So I set the bag down on the counter in the kitchen and remove all of the tissue paper. Then I pull out a narrow, but awkwardly heavy, black wooden box. I put the box down on the counter as well then and lift it open and inside, I see there's just a bunch of different sized paintbrushes and a rainbow of tiny bottles of paints. It's an art set, basically, and while it is so adorable and so nice of my brother to have gotten for me, I really don't paint anymore. Like...ever, just to be completely honest.

"You don't like it," Beckett states.

"No, I do like it," I deny. "I love it."

"Yeah, see, Aspen told me that you're not super into the art thing anymore, but I don't know, it seemed like something you would like," He explains.

"I've just been really busy lately," I reply, which is true. I've only been done with schools a couple of weeks now. "But I really love it so much, Beck."

"Here, just take some cash," Beckett says, pulling his wallet out of his back pocket and opening it, taking out a few different bills.

"Beckett, I'm not going to take your money," I laugh, shaking my head and rolling my eyes. "I told you it's not that big of a deal."

"But it is and I'm not going to feel okay about it unless you take this money, so just take it and put me out of my misery," He says, shoving the money into my hands.

"You're ridiculous, but okay," I chuckle, eventually taking the money and pushing it into the pocket of my pajama pants. I'm not actually going to keep it though; I'd feel really weird if I did that. I'll just wait until he leaves his wallet around me and put it back. Or I'll give it to Mom and tell her to give it back to him as part of an upcoming birthday gift or something. It's just that it looked like a lot of money — I saw a lot of Ben Franklin's face — and I'd feel bad if I took it because he feels bad.

"Are you hungry?" Beckett randomly asks then and I shrug. "You look hungry. Let me take you to lunch, my treat."

"If you're paying, then I'm coming," I decide, nodding my head. "Oh, but did you know your fiancée stayed here?" I ask, suddenly remembering my sleeping friend.

"I didn't," He replies, shaking his head. "I thought she was at her dad's house, but I should have figured she stayed the night over here."
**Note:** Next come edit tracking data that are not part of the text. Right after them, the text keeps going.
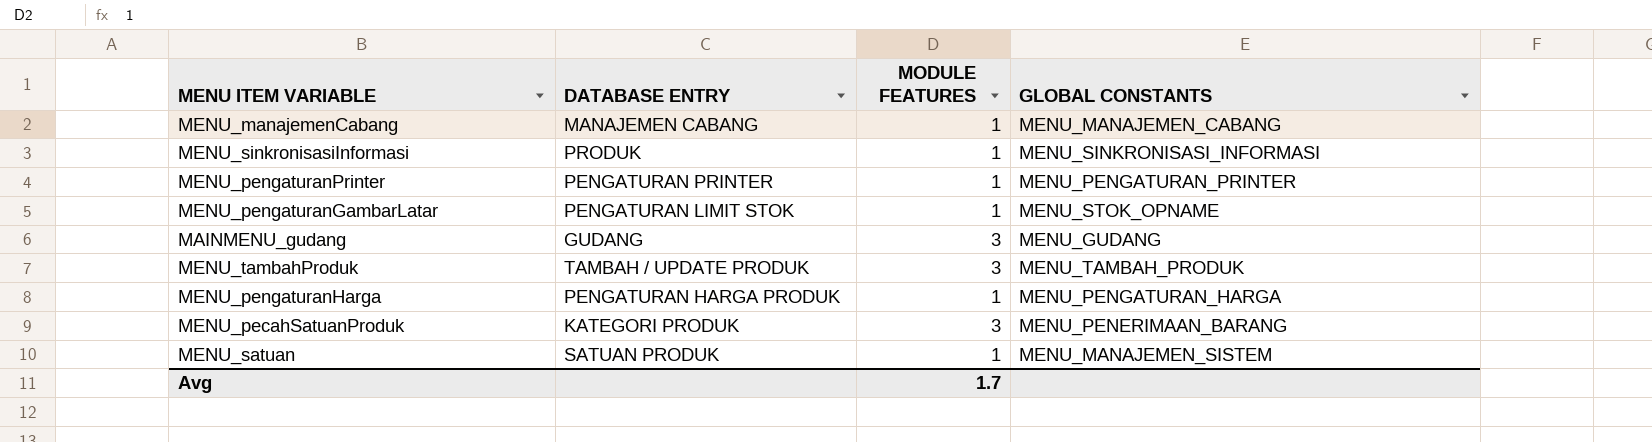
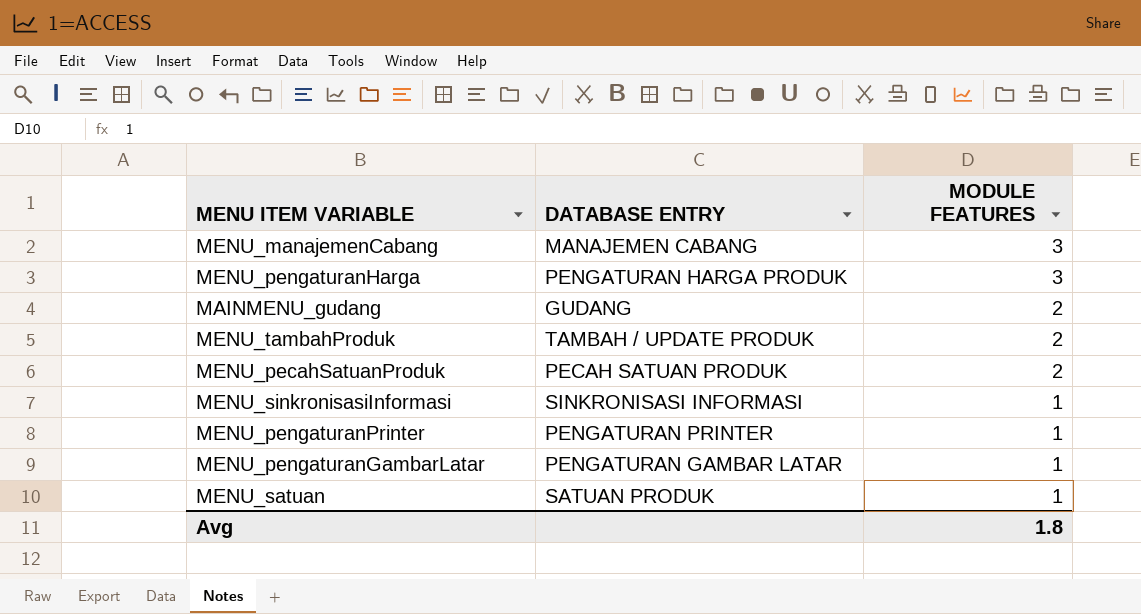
row order: none -> MODULE FEATURES descending
column GLOBAL CONSTANTS | position: 4 -> none
MENU_manajemenCabang | MODULE FEATURES: 1 -> 3
MENU_pengaturanHarga | MODULE FEATURES: 1 -> 3
MAINMENU_gudang | MODULE FEATURES: 3 -> 2
MENU_tambahProduk | MODULE FEATURES: 3 -> 2
MENU_pecahSatuanProduk | DATABASE ENTRY: KATEGORI PRODUK -> PECAH SATUAN PRODUK
MENU_pecahSatuanProduk | MODULE FEATURES: 3 -> 2
MENU_sinkronisasiInformasi | DATABASE ENTRY: PRODUK -> SINKRONISASI INFORMASI
MENU_pengaturanGambarLatar | DATABASE ENTRY: PENGATURAN LIMIT STOK -> PENGATURAN GAMBAR LATAR
Avg | MODULE FEATURES: 1.7 -> 1.8

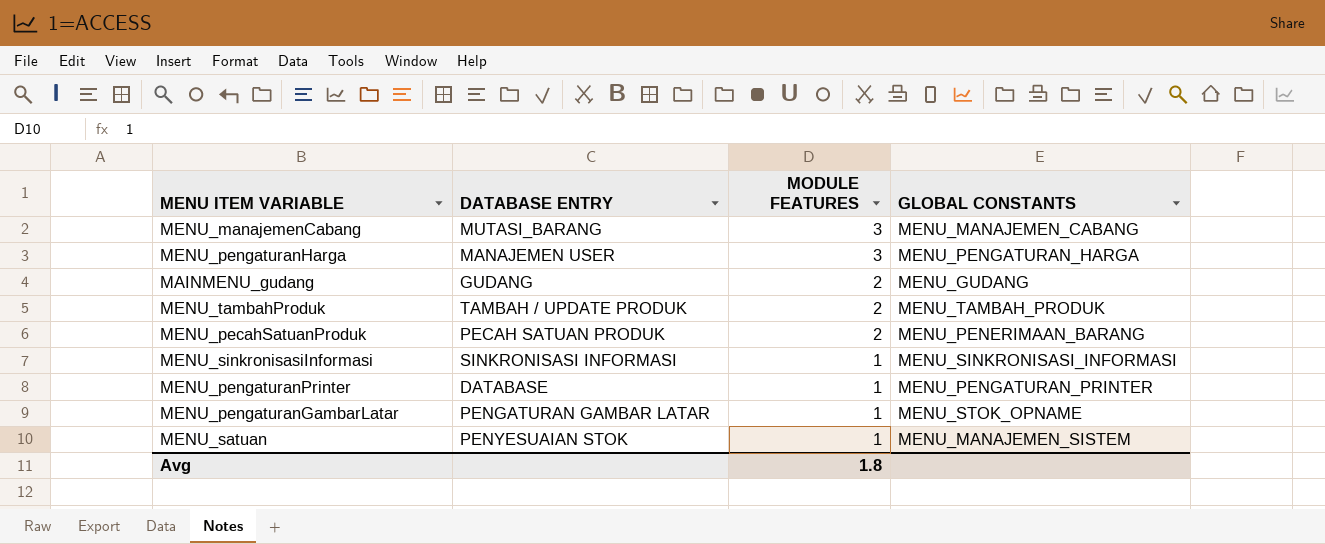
column GLOBAL CONSTANTS | position: none -> 4
MENU_manajemenCabang | DATABASE ENTRY: MANAJEMEN CABANG -> MUTASI_BARANG
MENU_pengaturanHarga | DATABASE ENTRY: PENGATURAN HARGA PRODUK -> MANAJEMEN USER
MENU_pengaturanPrinter | DATABASE ENTRY: PENGATURAN PRINTER -> DATABASE
MENU_satuan | DATABASE ENTRY: SATUAN PRODUK -> PENYESUAIAN STOK

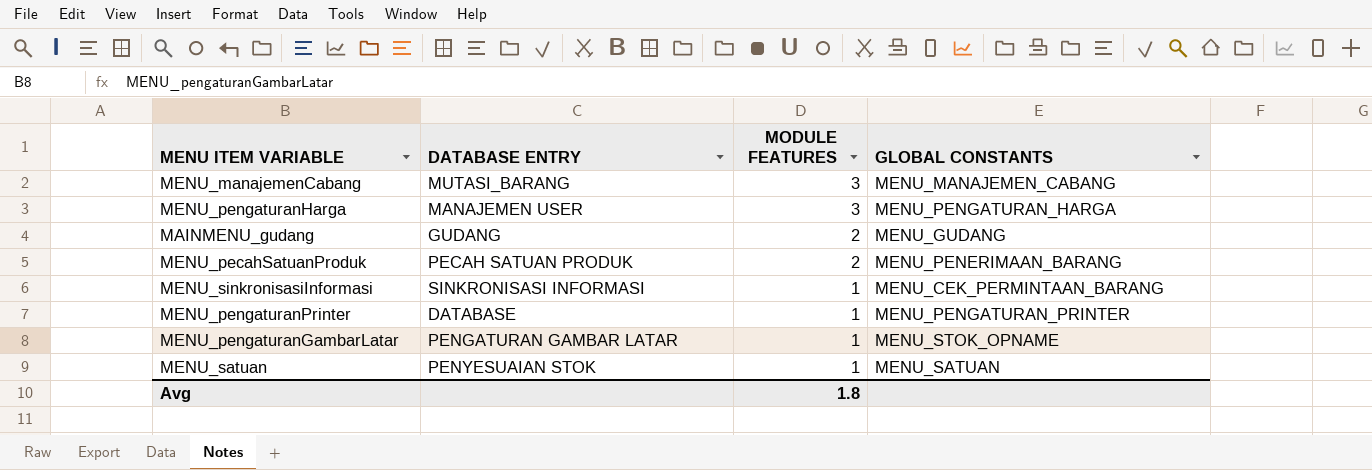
row MENU_tambahProduk: TAMBAH / UPDATE PRODUK | 2 | MENU_TAMBAH_PRODUK -> none
MENU_sinkronisasiInformasi | GLOBAL CONSTANTS: MENU_SINKRONISASI_INFORMASI -> MENU_CEK_PERMINTAAN_BARANG
MENU_satuan | GLOBAL CONSTANTS: MENU_MANAJEMEN_SISTEM -> MENU_SATUAN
"Yeah, Piper and I were helping her plan the wedding," I explain, leading him into the living room, where Aspen's snoring on the couch.

"I'm not surprised," Beckett says, sitting down next to her on the couch and grabbing one of her hands in his. "She's so excited for this whole wedding thing, I think."

"She is. You know she really wants to have the fairy tale kind of life," I remind him, plopping down on the recliner. "What about you, though? Are you excited too?"

"I'm excited," He nods. "I know we're still kind of young, but I also know that I'm never going to love anyone else even half as much as I love Aspen."

"How cheesy of you," I jokingly reply, to which my brother responds by throwing the remote at me. "I'm just kidding," I laugh, dodging it just barely.

"Okay, well, hurry up and get ready so we can go and get some food; I'm starving," Beckett says.

"Okay, okay, okay, I'm going," I say, standing back up and making my way back to my bedroom.

In my room, I get out of my pajamas and throw on a random Suffolk University t-shirt, a pair of blue jean shorts, and my black Birkenstock sandals. I generally put just a little bit more effort into getting ready, but it's just breakfast with my brother. That being said, I decide not to put on my usual make up and I throw my hair up in its habitual messy bun before making my way to the living room, where I hear Aspen talking.

"I took another one last night when Pipes and S went to sleep," Aspen tells Beckett in a teary tone. "It was the same as all the others though. What am I doing wrong?"

"Babe, you're not doing anything wrong," Beckett assures her, grabbing her hand and pulling her up into a sitting position, then pulling her in for a hug. "It's okay."

Even though I have absolutely no idea what it is they're talking about and even though I would love to keep listening, that wouldn't be right. Whatever it is though, it must be a pretty big deal. Beckett doesn't really tell me much of anything, but Aspen's still my best friend and she still tells me everything. So the fact that she hasn't told me about whatever's got her so emotional is a little bit concerning. Maybe it's nothing though. Or maybe it is. Whatever. They'll tell me whenever they're ready.

"Morning sunshine," I chirpily greet my best friend, trying to make it seem as though I didn't hear what I heard. "Aww, what's wrong? Why are you crying?" I wonder.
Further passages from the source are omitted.